Each line below from the one containing "(455, 1262) none" through the one containing "[816,662,1090,681] [816,689,1104,708] //" should be output exactly as it stands, and no other line should appear.

*** Available records Section Begins ***

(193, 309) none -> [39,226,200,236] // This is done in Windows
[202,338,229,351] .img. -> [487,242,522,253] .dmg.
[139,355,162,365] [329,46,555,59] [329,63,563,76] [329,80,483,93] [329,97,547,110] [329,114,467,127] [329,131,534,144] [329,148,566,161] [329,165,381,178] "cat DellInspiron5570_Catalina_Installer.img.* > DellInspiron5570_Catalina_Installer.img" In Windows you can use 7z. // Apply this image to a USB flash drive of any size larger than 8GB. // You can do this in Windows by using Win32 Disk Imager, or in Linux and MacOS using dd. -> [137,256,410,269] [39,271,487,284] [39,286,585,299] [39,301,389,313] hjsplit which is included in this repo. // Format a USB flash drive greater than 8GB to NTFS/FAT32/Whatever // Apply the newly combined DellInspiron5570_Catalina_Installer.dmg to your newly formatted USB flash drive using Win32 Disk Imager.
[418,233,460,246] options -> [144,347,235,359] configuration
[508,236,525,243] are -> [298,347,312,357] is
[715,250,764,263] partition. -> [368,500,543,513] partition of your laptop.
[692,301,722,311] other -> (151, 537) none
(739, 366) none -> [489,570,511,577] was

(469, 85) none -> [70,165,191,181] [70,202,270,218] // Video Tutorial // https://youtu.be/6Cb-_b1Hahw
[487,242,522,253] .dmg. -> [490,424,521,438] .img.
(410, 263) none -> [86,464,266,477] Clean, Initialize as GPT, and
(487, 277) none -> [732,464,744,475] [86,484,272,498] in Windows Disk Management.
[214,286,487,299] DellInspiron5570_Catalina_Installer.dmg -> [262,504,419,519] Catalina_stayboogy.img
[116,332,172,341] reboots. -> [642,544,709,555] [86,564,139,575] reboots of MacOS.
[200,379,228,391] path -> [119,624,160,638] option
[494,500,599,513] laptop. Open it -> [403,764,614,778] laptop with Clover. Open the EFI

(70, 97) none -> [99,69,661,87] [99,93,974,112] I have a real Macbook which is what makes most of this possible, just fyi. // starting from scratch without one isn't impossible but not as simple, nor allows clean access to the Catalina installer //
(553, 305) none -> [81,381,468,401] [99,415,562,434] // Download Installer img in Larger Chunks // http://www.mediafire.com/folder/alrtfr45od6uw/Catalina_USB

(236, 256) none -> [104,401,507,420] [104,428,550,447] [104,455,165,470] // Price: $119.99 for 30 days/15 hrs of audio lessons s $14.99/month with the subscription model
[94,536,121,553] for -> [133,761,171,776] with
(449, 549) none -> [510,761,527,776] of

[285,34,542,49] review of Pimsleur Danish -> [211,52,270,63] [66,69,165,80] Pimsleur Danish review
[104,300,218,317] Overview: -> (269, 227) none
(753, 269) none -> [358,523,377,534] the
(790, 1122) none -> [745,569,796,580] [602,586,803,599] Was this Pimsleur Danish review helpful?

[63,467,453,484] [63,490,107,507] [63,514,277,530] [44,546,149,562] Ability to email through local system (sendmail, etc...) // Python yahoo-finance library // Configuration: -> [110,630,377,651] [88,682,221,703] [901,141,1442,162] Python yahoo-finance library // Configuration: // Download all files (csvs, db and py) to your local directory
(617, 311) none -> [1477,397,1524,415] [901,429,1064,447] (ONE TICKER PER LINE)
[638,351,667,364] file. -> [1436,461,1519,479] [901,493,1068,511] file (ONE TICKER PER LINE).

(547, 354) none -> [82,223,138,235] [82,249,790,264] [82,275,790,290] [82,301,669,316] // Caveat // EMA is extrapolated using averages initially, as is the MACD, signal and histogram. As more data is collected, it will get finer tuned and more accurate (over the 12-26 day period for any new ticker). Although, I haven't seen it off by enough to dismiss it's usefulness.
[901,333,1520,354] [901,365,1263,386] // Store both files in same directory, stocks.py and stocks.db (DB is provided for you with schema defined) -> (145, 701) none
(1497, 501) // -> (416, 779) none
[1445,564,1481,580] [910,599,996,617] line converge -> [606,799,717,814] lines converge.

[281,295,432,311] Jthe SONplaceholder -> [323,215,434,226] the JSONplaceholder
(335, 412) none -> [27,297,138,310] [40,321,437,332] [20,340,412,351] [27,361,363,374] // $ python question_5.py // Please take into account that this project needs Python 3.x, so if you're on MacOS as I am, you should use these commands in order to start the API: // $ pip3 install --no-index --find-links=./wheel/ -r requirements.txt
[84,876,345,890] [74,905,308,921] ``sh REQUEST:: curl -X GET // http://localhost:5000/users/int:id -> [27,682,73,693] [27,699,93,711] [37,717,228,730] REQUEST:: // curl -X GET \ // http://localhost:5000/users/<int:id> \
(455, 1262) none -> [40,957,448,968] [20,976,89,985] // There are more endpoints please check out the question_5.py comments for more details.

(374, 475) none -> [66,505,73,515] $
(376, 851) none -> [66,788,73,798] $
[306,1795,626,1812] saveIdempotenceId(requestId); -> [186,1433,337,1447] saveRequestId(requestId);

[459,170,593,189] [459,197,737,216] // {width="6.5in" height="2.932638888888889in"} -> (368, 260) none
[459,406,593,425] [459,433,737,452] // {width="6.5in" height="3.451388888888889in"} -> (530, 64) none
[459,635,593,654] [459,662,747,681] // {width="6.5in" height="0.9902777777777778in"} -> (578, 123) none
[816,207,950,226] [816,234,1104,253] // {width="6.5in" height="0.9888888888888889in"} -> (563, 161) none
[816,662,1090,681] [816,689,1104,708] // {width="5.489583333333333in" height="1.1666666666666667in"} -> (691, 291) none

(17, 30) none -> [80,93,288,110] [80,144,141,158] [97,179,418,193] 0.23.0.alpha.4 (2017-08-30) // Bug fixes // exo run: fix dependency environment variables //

*** Available records Section Ends ***

### Answer box
(455, 1262) none -> [40,957,448,968] [20,976,89,985] // There are more endpoints please check out the question_5.py comments for more details.

(374, 475) none -> [66,505,73,515] $
(376, 851) none -> [66,788,73,798] $
[306,1795,626,1812] saveIdempotenceId(requestId); -> [186,1433,337,1447] saveRequestId(requestId);

[459,170,593,189] [459,197,737,216] // {width="6.5in" height="2.932638888888889in"} -> (368, 260) none
[459,406,593,425] [459,433,737,452] // {width="6.5in" height="3.451388888888889in"} -> (530, 64) none
[459,635,593,654] [459,662,747,681] // {width="6.5in" height="0.9902777777777778in"} -> (578, 123) none
[816,207,950,226] [816,234,1104,253] // {width="6.5in" height="0.9888888888888889in"} -> (563, 161) none
[816,662,1090,681] [816,689,1104,708] // {width="5.489583333333333in" height="1.1666666666666667in"} -> (691, 291) none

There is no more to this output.